MacTavish is less than two years into his tenure as GM, too early to say he is the problem. He needs to be given time to untangle the numerous knots he inherited, and those he has tightened. Soon, MacTavish is going to have to clearly demonstrate he has some creative solutions that extend beyond high first round picks.
 
Whether it costs him his job or not, Eakins bares a lot of responsibility for what is taking place.  He is at the helm of this titanically sinking ship and regardless of weaknesses in his lineup, he shouldn't be clumsily smashing into every iceberg in his path.
 
Surely a coach should be able to light the right fires at least once in a 10-game stretch of futility. Shouldn't he be able to find the critical buttons to push and snap his team out of its funk? Yet lines have remained mostly the same. Outside of painfully overdue healthy scratches, there have been no dramatic measures taken, no cold buckets of water dumped on anyone's head, no slap across the face to shock a dressing room out it's slumber.  
 
Instead, there's talking... and lots of it.  
 
A stale power play, poor starts and lack of accountability for repeat offenders of the "mind-numbing" mistakes are all failures laying squarely at Eakins' feet.  So too is the length of this losing streak.
 
In 2013, Ralph Krueger had his Oiler team positioned for a run at the playoffs.
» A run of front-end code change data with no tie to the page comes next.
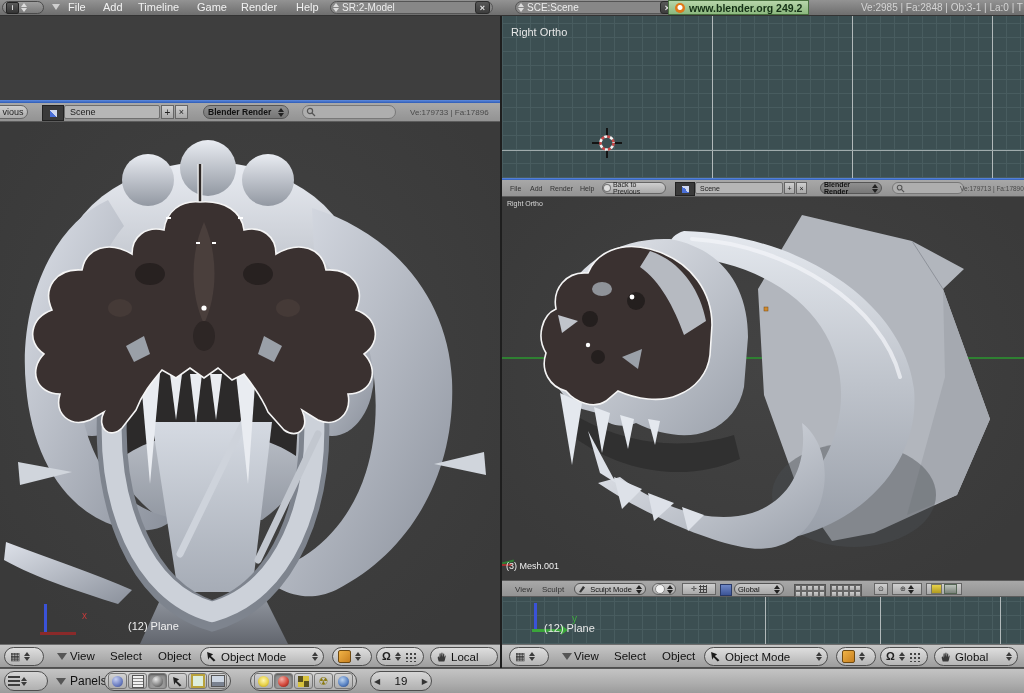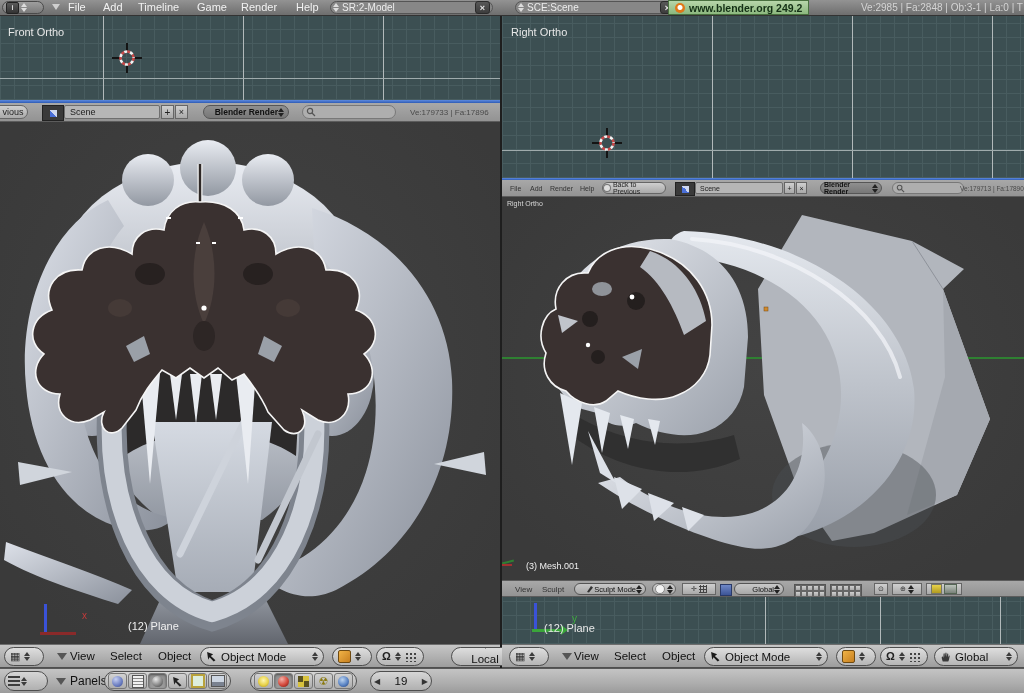--- a/index.html
+++ b/index.html
@@ -142,21 +142,6 @@
 
   <div class="abs divider"></div>
 
-  <div class="abs grid" style="left:0;top:16px;width:500px;height:84px;">
-    <div class="vmajor" style="left:103px;"></div>
-    <div class="vmajor" style="left:243px;"></div>
-    <div class="vmajor" style="left:383px;"></div>
-    <div class="hmajor" style="top:62px;"></div>
-    <span class="vplabel" style="left:8px;top:10px;">Front Ortho</span>
-    <svg class="abs cursor3d" style="left:112px;top:27px;" viewBox="0 0 30 30">
-      <line x1="15" y1="0" x2="15" y2="8" stroke="#141414" stroke-width="2"></line>
-      <line x1="15" y1="22" x2="15" y2="30" stroke="#141414" stroke-width="2"></line>
-      <line x1="0" y1="15" x2="8" y2="15" stroke="#141414" stroke-width="2"></line>
-      <line x1="22" y1="15" x2="30" y2="15" stroke="#141414" stroke-width="2"></line>
-      <circle cx="15" cy="15" r="6.5" fill="none" stroke="#c94848" stroke-width="2.6" stroke-dasharray="3 3"></circle>
-      <circle cx="15" cy="15" r="6.5" fill="none" stroke="#f2f2f2" stroke-width="2.6" stroke-dasharray="3 3" stroke-dashoffset="3"></circle>
-    </svg>
-  </div>
 
   <div class="abs blueline" style="left:0;top:100px;width:500px;height:3px;"></div>
 

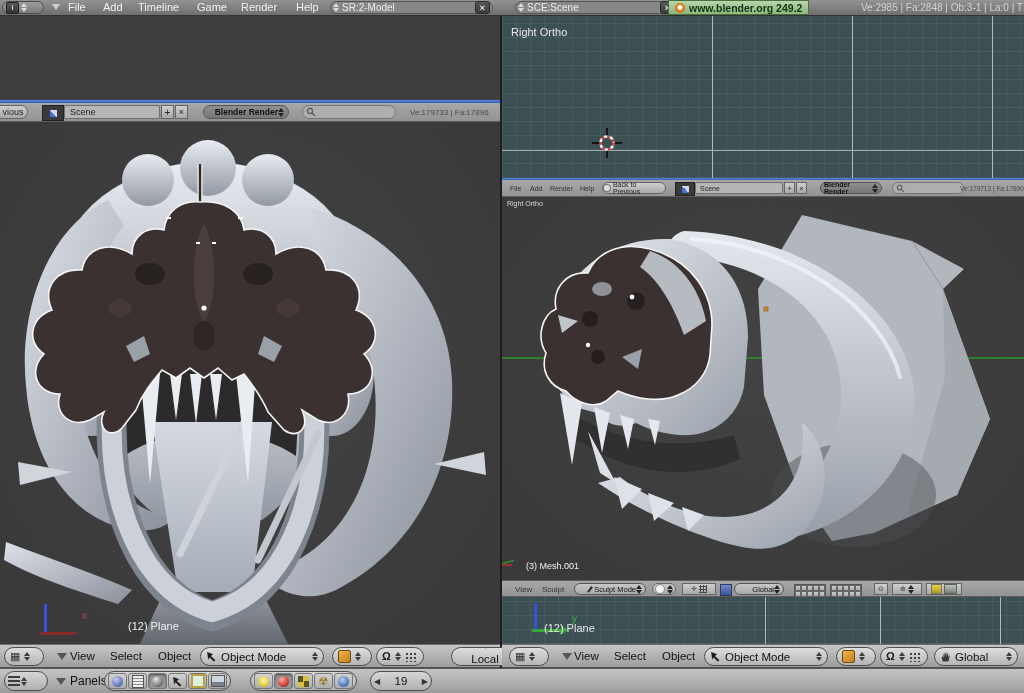--- a/index.html
+++ b/index.html
@@ -48,7 +48,7 @@
   .efield{position:absolute;background:#b6b6b6;border:1px solid #6e6e6e;color:#222;
           box-sizing:border-box;display:flex;align-items:center;}
   .edrop{position:absolute;background:linear-gradient(#8f8f8f,#777);border:1px solid #565656;
-         color:#111;box-sizing:border-box;display:flex;align-items:center;justify-content:flex-end;border-radius:7px;}
+         color:#111;box-sizing:border-box;display:flex;align-items:center;justify-content:space-between;border-radius:7px;}
   .esearch{position:absolute;background:#aeaeae;border:1px solid #787878;border-radius:8px;box-sizing:border-box;
            display:flex;align-items:center;padding-left:3px;}
   .ebtn{position:absolute;background:linear-gradient(#cfcfcf,#a9a9a9);border:1px solid #666;

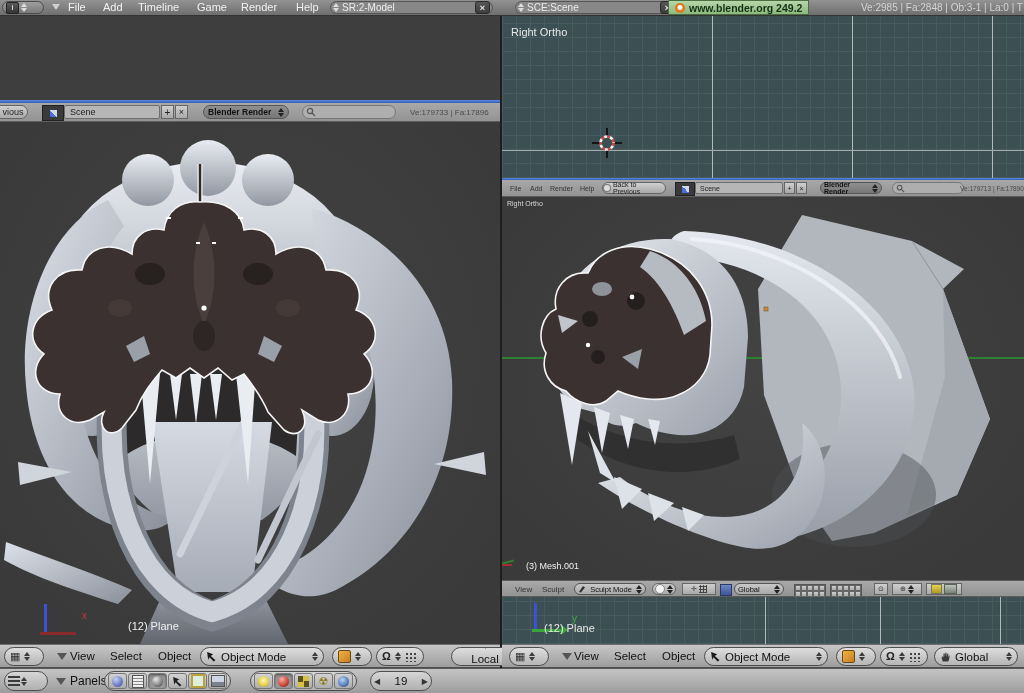--- a/index.html
+++ b/index.html
@@ -411,7 +411,7 @@
       <div class="abs" style="left:0;top:6px;width:12px;height:2px;background:#2f8032;transform:rotate(-15deg);"></div>
       <div class="abs" style="left:0;top:9px;width:10px;height:2px;background:#a03030;"></div>
     </div>
-    <span class="abs wtext" style="left:24px;top:364px;font-size:9px;">(3) Mesh.001</span>
+    <span class="abs wtext" style="left:4px;top:364px;font-size:9px;">(3) Mesh.001</span>
   </div>
 
   <div class="abs eheader" style="left:502px;top:580px;width:522px;height:17px;border-top:1px solid #5c5c5c;">

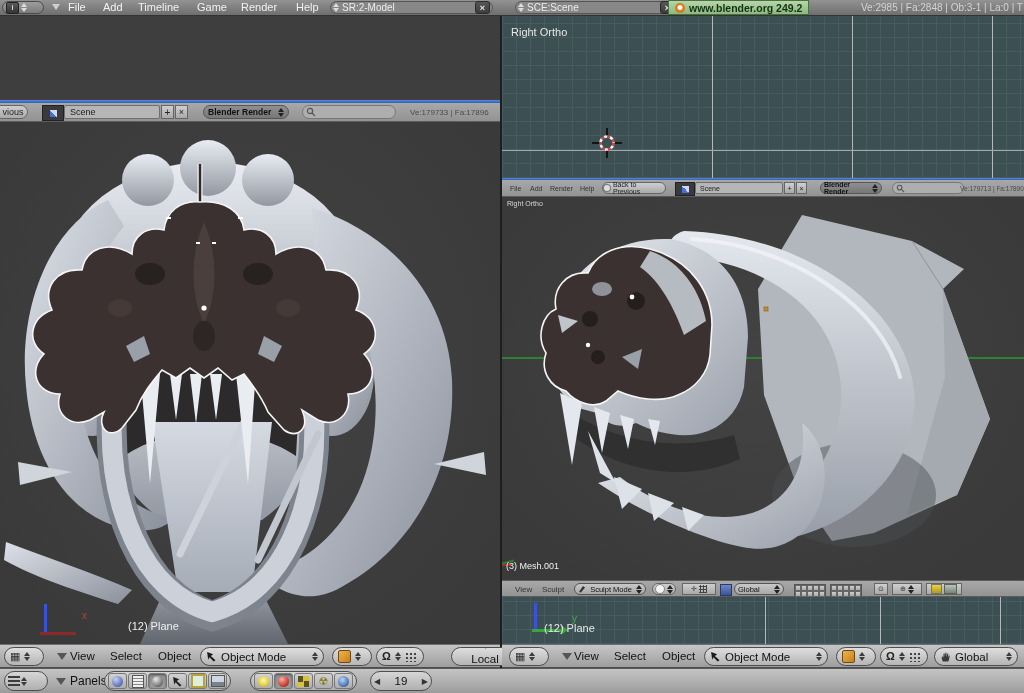--- a/index.html
+++ b/index.html
@@ -297,7 +297,7 @@
         </span>
       <span class="dotgrid"></span>
     </div>
-    <div class="pill" style="left:451px;width:68px;flex-direction:column;">
+    <div class="pill" style="left:430px;width:68px;">
       <svg width="11" height="12" viewBox="0 0 12 12">
         <path d="M3,11 C2,8 1.5,6 2.2,5.6 C2.9,5.2 3.3,6 3.6,7 L3.9,2.4 C4,1.6 5,1.6 5.1,2.4 L5.3,6 L5.9,1.8 C6,1 7,1 7.1,1.8 L7.2,6 L7.9,2.6 C8.1,1.9 9,2 9,2.8 L8.9,6.5 L9.6,4.8 C9.9,4.1 10.8,4.4 10.6,5.2 C10.2,7 9.8,9.5 9,11 Z" fill="#3a3a3a"></path>
         </svg>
The Oilers were ninth in the Western Conference, one point out of a playoff spot at the trade deadline and had just trounced the Calgary Flames 8-2.  Krueger's Oilers then went on to lose nine of their next 10 games and were finished.  During that skid, lines stayed the same, systems remained in place, there was no cold bucket of water back then either. It revealed a lack of creativity and problem-solving under pressure from the first-year head coach.  
 
That stretch cost Ralph Krueger his job.
 
Dallas Eakins has yet to prove that he is any more creative or any more capable of problem solving than Krueger was.
 
But he's going to get more time to figure it out than the last guy did.